Spatial engineering of single-atom Fe adjacent to Cu-assisted nanozymes for biomimetic O2 activation

• Published in: Nature communications Vol. 15; no. 1; pp. 2239 - 13
• Main Authors: Wang, Ying, Paidi, Vinod K., Wang, Weizhen, Wang, Yong, Jia, Guangri, Yan, Tingyu, Cui, Xiaoqiang, Cai, Songhua, Zhao, Jingxiang, Lee, Kug-Seung, Lee, Lawrence Yoon Suk, Wong, Kwok-Yin
• Format: Journal Article
• Language: English
• Published: London Nature Publishing Group UK 12.03.2024; Nature Publishing Group; Nature Portfolio
• Subjects: 140/133; 140/146; 147/137; 147/3; 639/301/54/989; 639/638/77/887; 639/638/92/603; Biomimetics; Configurations; Cytochrome; Cytochrome P450; Cytochrome-c oxidase; Cytochromes P450; Drug interaction; Drug interactions; Drug metabolism; Electron transfer; Enzymes; Humanities and Social Sciences; multidisciplinary; Physics; Science; Science (multidisciplinary); Substrate preferences; Substrates
• ISSN: 2041-1723; 2041-1723
• DOI: 10.1038/s41467-024-46528-w

The precise design of single-atom nanozymes (SAzymes) and understanding of their biocatalytic mechanisms hold great promise for developing ideal bio-enzyme substitutes. While considerable efforts have been directed towards mimicking partial bio-inspired structures, the integration of heterogeneous SAzymes configurations and homogeneous enzyme-like mechanism remains an enormous challenge. Here, we show a spatial engineering strategy to fabricate dual-sites SAzymes with atomic Fe active center and adjacent Cu sites. Compared to planar Fe–Cu dual-atomic sites, vertically stacked Fe–Cu geometry in FePc@2D-Cu–N–C possesses highly optimized scaffolds, favorable substrate affinity, and fast electron transfer.

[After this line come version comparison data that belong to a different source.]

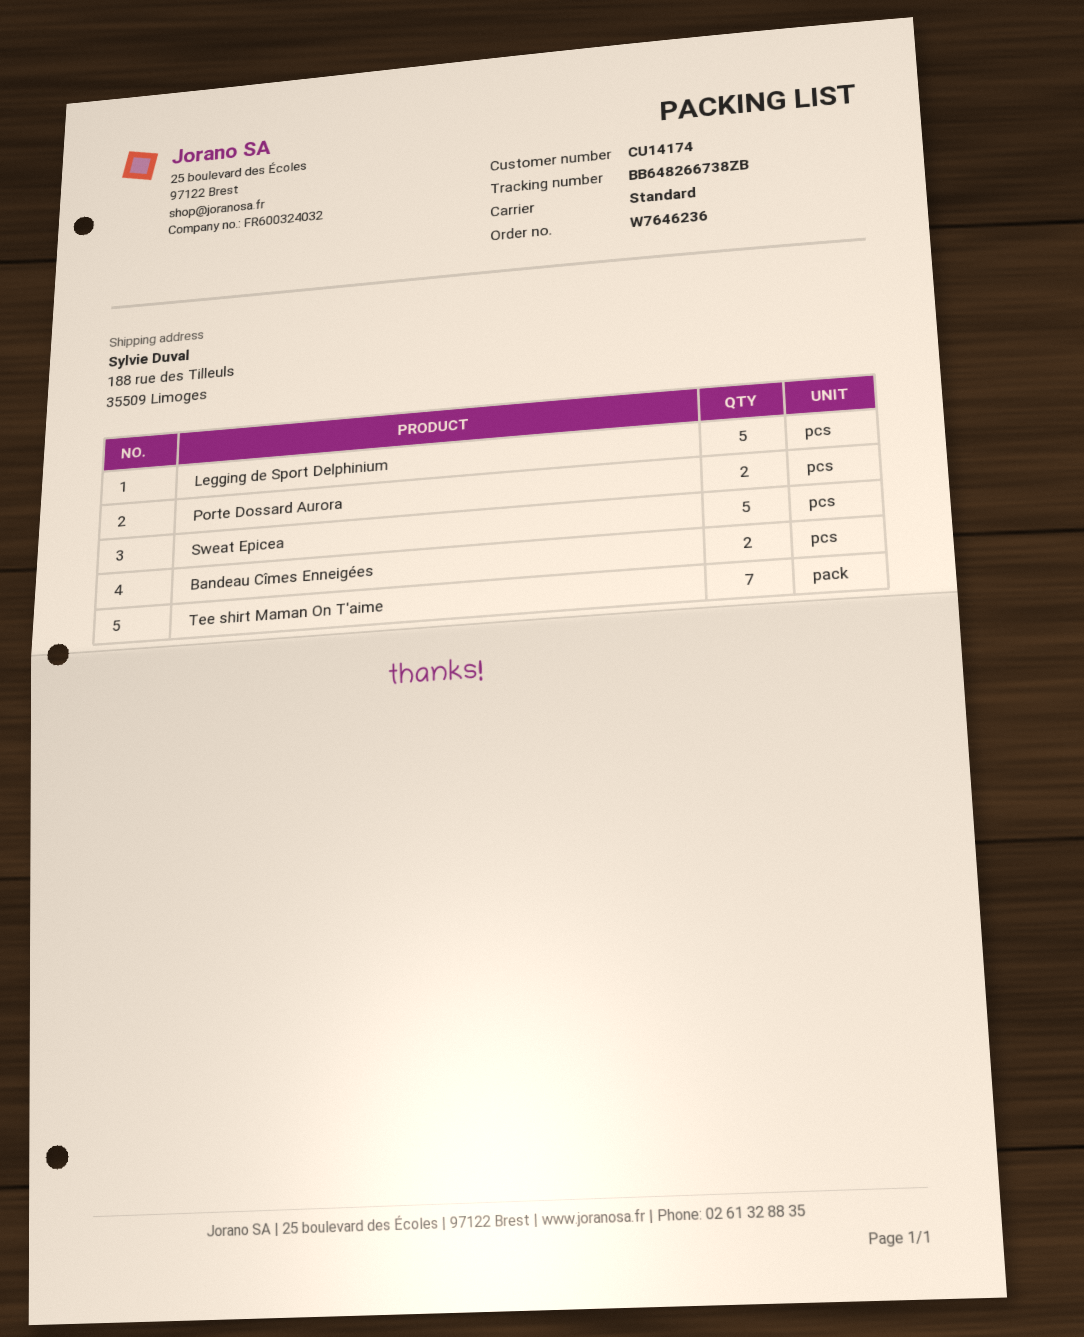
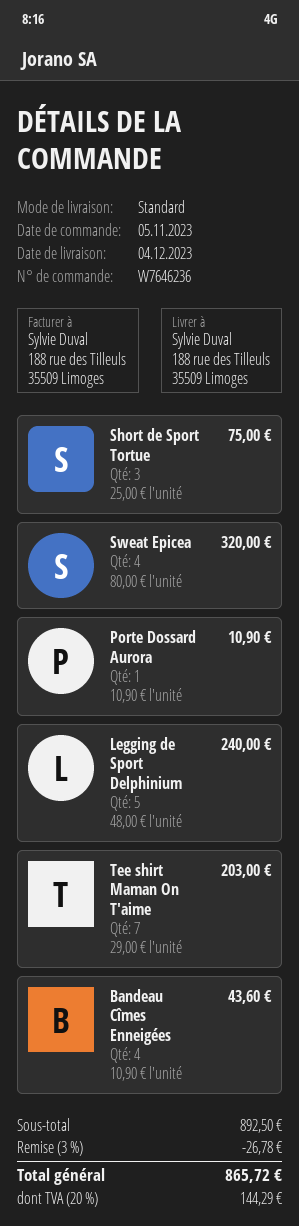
Porte Dossard Aurora: 2 -> 1
Sweat Epicea: 5 -> 4
Bandeau Cîmes Enneigées: 2 -> 4
Short de Sport Tortue: none -> 3

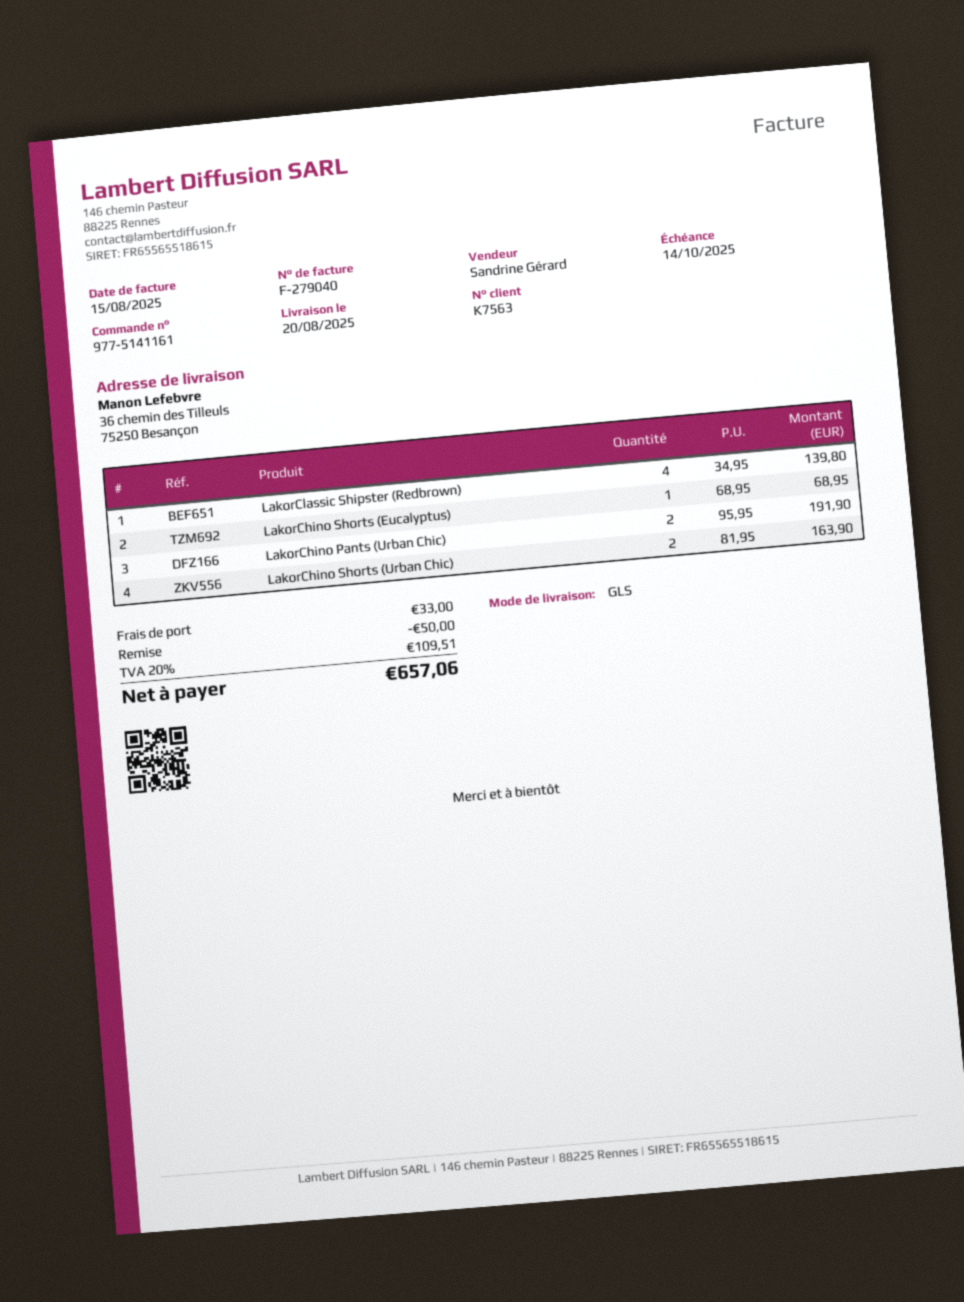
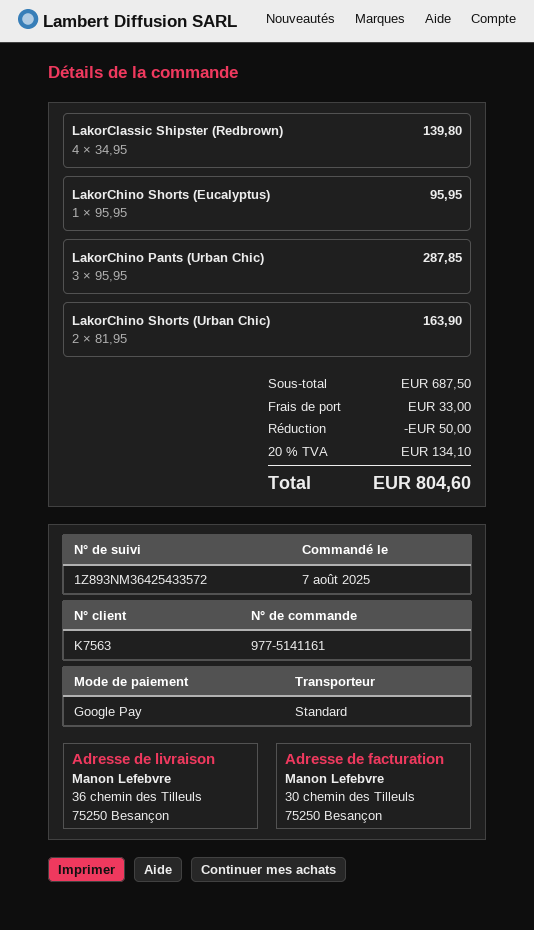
shipping method: GLS -> standard
LakorChino Shorts (Eucalyptus): 1 x 68.95 = 68.95 -> 1 x 95.95 = 95.95
LakorChino Pants (Urban Chic): 2 x 95.95 = 191.90 -> 3 x 95.95 = 287.85
tax: 20% = 109.51 -> 20% = 134.10
total: 657.06 -> 804.60

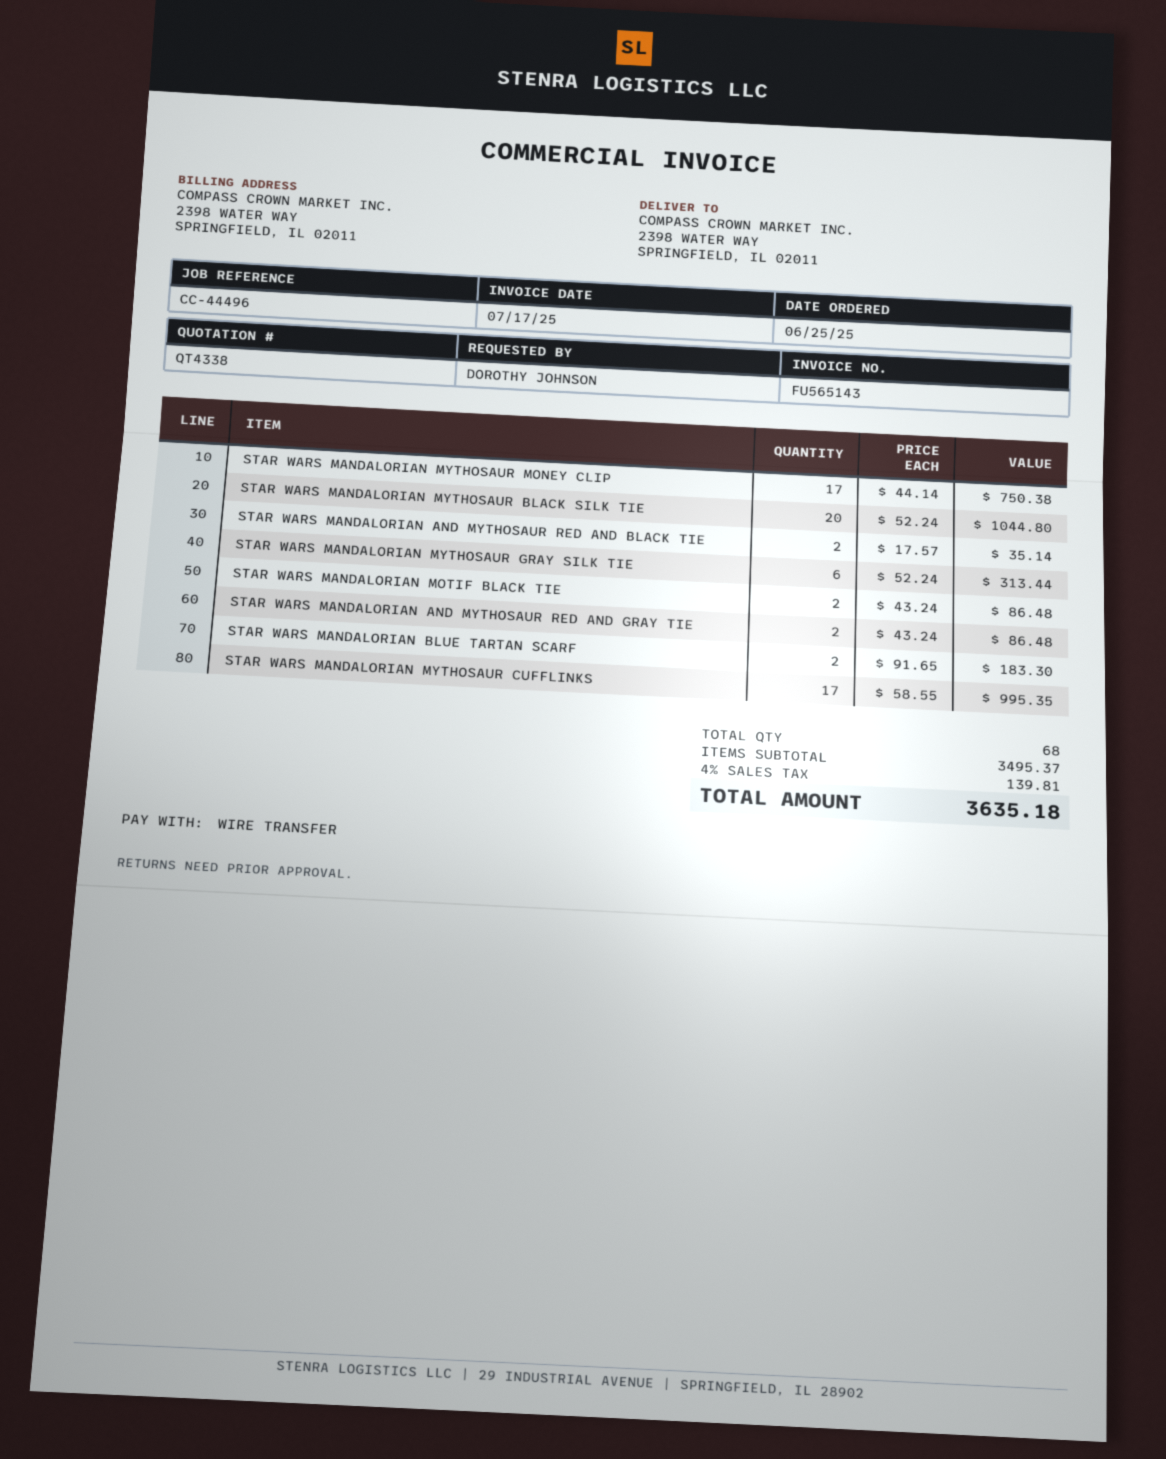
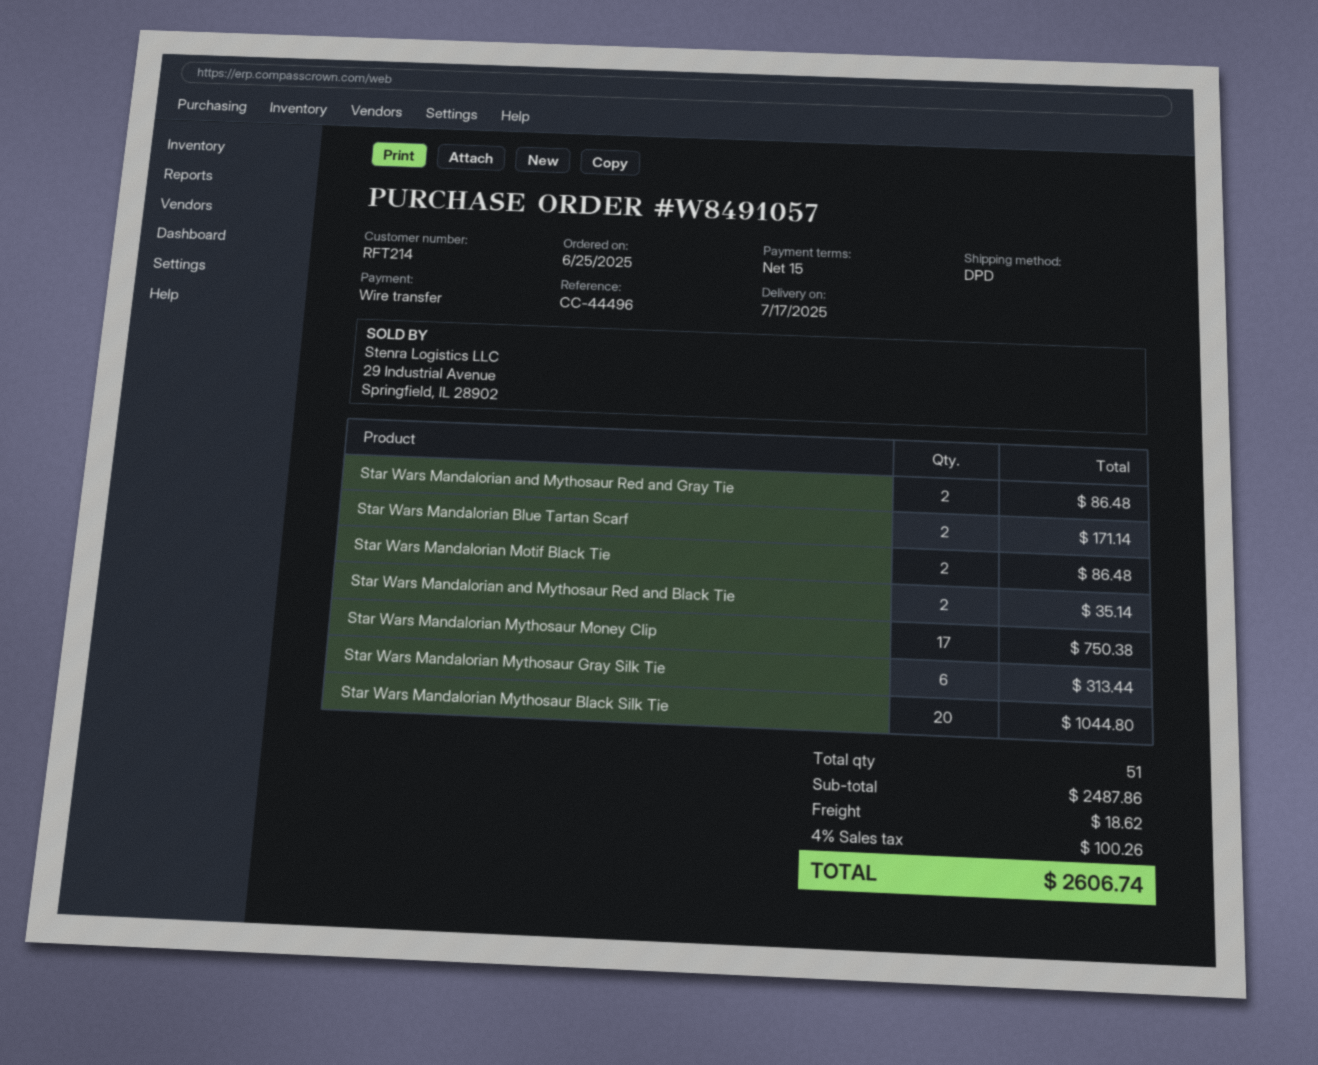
STAR WARS MANDALORIAN BLUE TARTAN SCARF: 2 for 183.30 -> 2 for 171.14
STAR WARS MANDALORIAN MYTHOSAUR CUFFLINKS: 17 for 995.35 -> none
total quantity: 68 -> 51
subtotal: 3495.37 -> 2487.86
shipping: none -> 18.62
tax: 4% = 139.81 -> 4% = 100.26
total: 3635.18 -> 2606.74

These characteristics of FePc@2D-Cu–N–C SAzyme induces biomimetic O 2 activation through homogenous enzymatic pathway, resembling functional and mechanistic similarity to natural cytochrome c oxidase. Furthermore, it presents an appealing alternative of cytochrome P450 3A4 for drug metabolism and drug–drug interaction. These findings are expected to deepen the fundamental understanding of atomic-level design in next-generation bio-inspired nanozymes. Integrating heterogeneous single atom nanozyme (SAzyme) configurations and homogeneous enzyme-like mechanism is promising for optimizing SAzymes but elusive. Here the authors address this issue by developing a spatial engineering strategy to fabricate dual-sites SAzymes incorporating single atom Fe active centers (Fe–N 4 ) and Cu atomic sites (Cu–N 4 ) in a vertically stacked Fe–N 4 and Cu–N 4 geometry.